__TASK DETAILS__: What you return must be the full data, repeated verbatim, with no pictures in it.

== SOURCE DATA

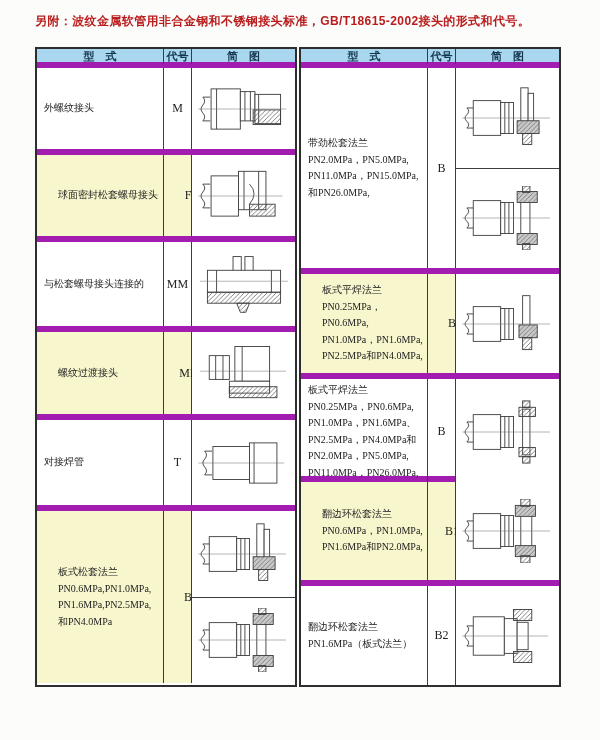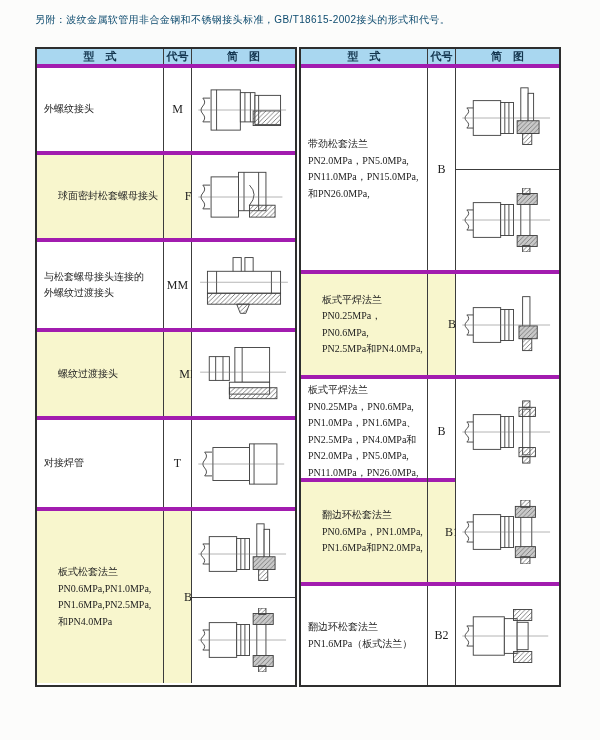"另附：波纹金属软管用非合金钢和不锈钢接头标准，GB/T18615-2002接头的" .title { color: #0c4a6e -> #b91c1c; font-size: 10px -> 12px; font-weight: normal -> bold }
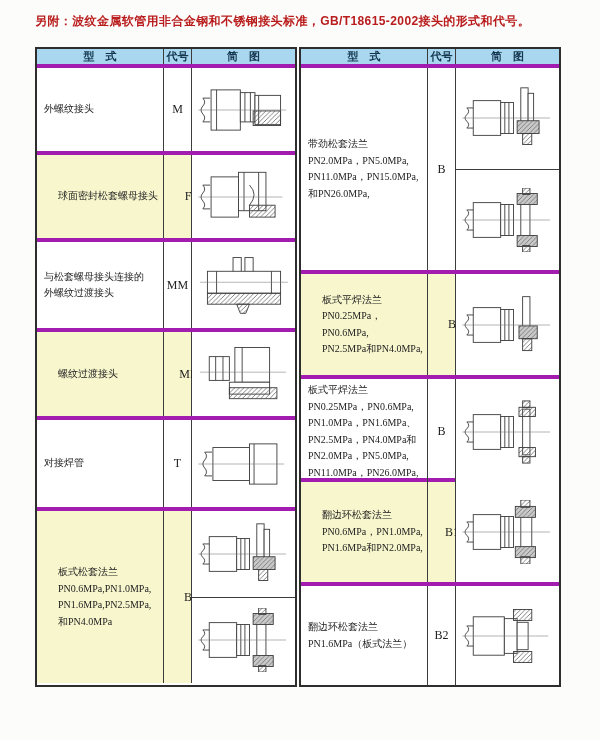"型 式" .gb-row { border-bottom: 4px solid #a21caf -> 6px solid #a21caf }
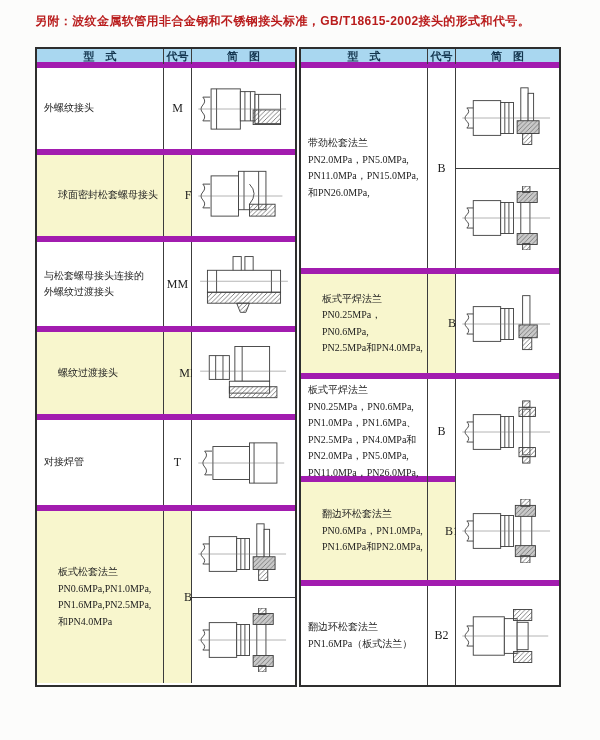"外螺纹过渡接头" div { html: <div>外螺纹过渡接头</div> -> none }
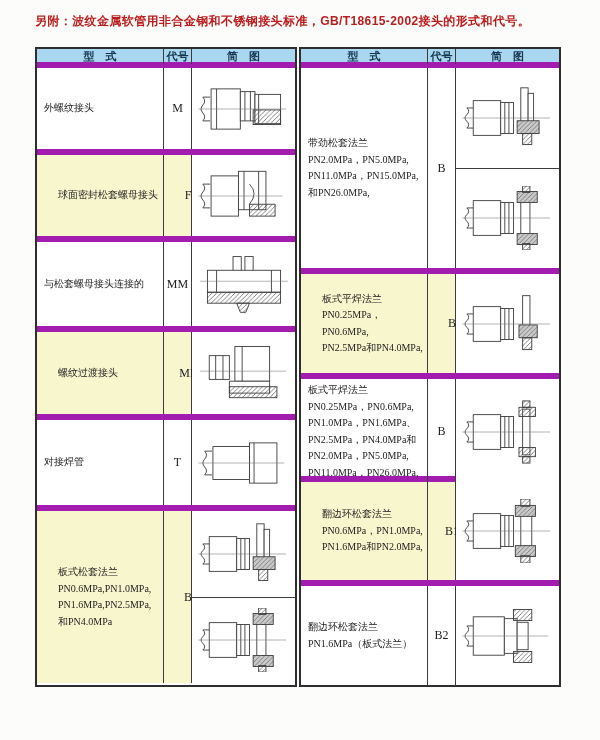"PN1.0MPa，PN1.6MPa," div { html: none -> <div>PN1.0MPa，PN1.6MPa,</div> }
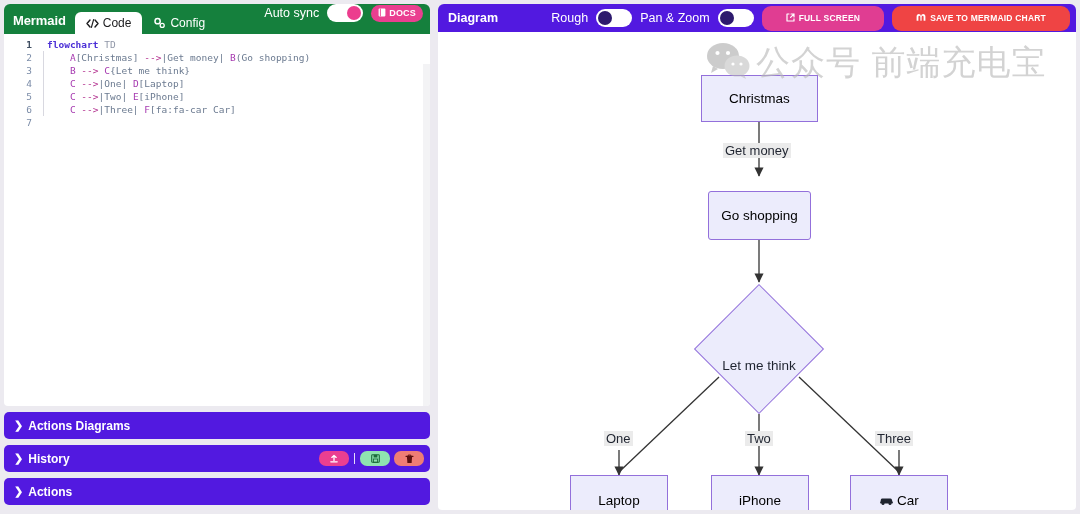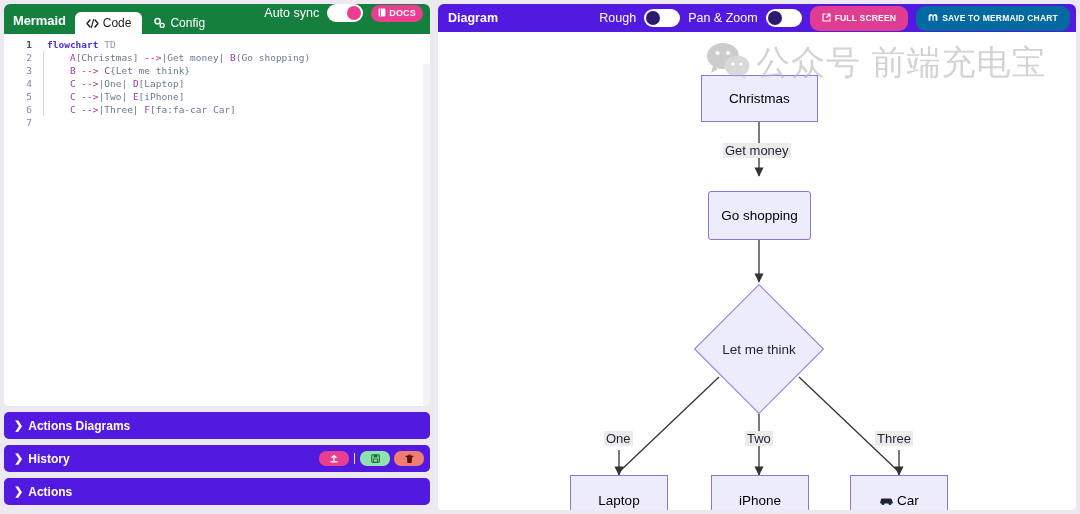"FULL SCREEN" .pill-btn { padding: 0 12px -> 0 24px }
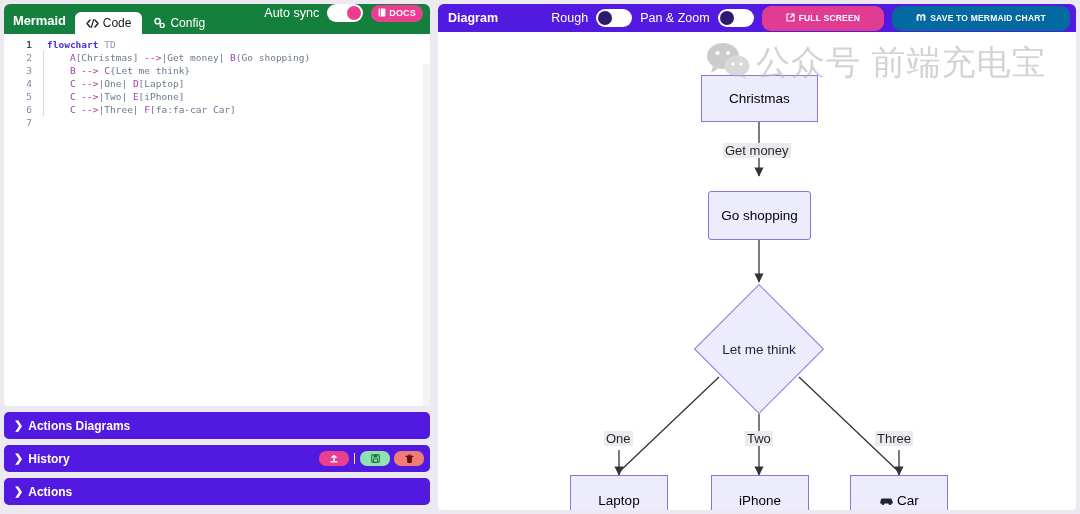"SAVE TO MERMAID CHART" .pill-btn.save { background: #0369a1 -> #ef4444 }
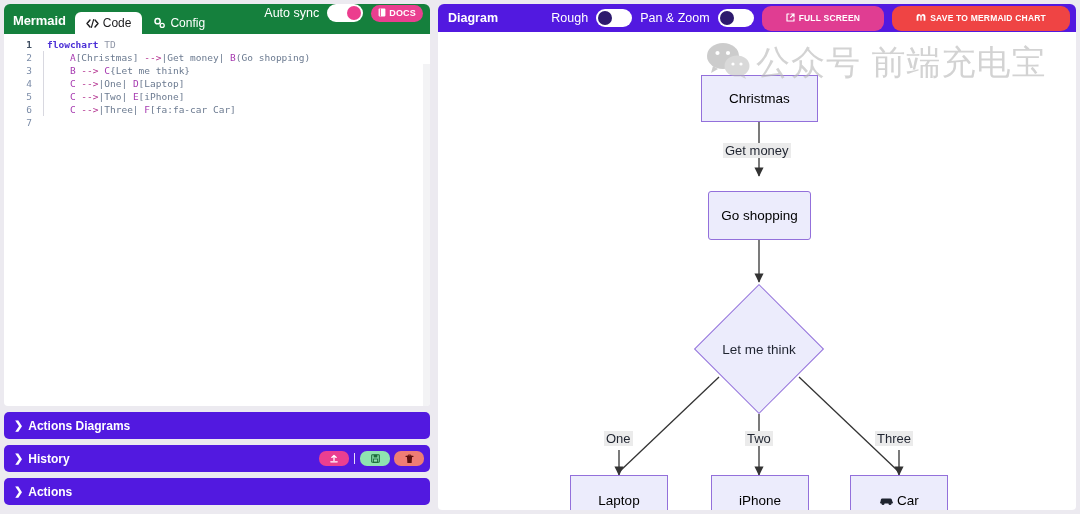"Let me think" .diamond-text { margin-top: none -> 16px }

====

__FINAL ANSWER__:
"另附：波纹金属软管用非合金钢和不锈钢接头标准，GB/T18615-2002接头的" .title { color: #0c4a6e -> #b91c1c; font-size: 10px -> 12px; font-weight: normal -> bold }
"型 式" .gb-row { border-bottom: 4px solid #a21caf -> 6px solid #a21caf }
"外螺纹过渡接头" div { html: <div>外螺纹过渡接头</div> -> none }
"PN1.0MPa，PN1.6MPa," div { html: none -> <div>PN1.0MPa，PN1.6MPa,</div> }
"FULL SCREEN" .pill-btn { padding: 0 12px -> 0 24px }
"SAVE TO MERMAID CHART" .pill-btn.save { background: #0369a1 -> #ef4444 }
"Let me think" .diamond-text { margin-top: none -> 16px }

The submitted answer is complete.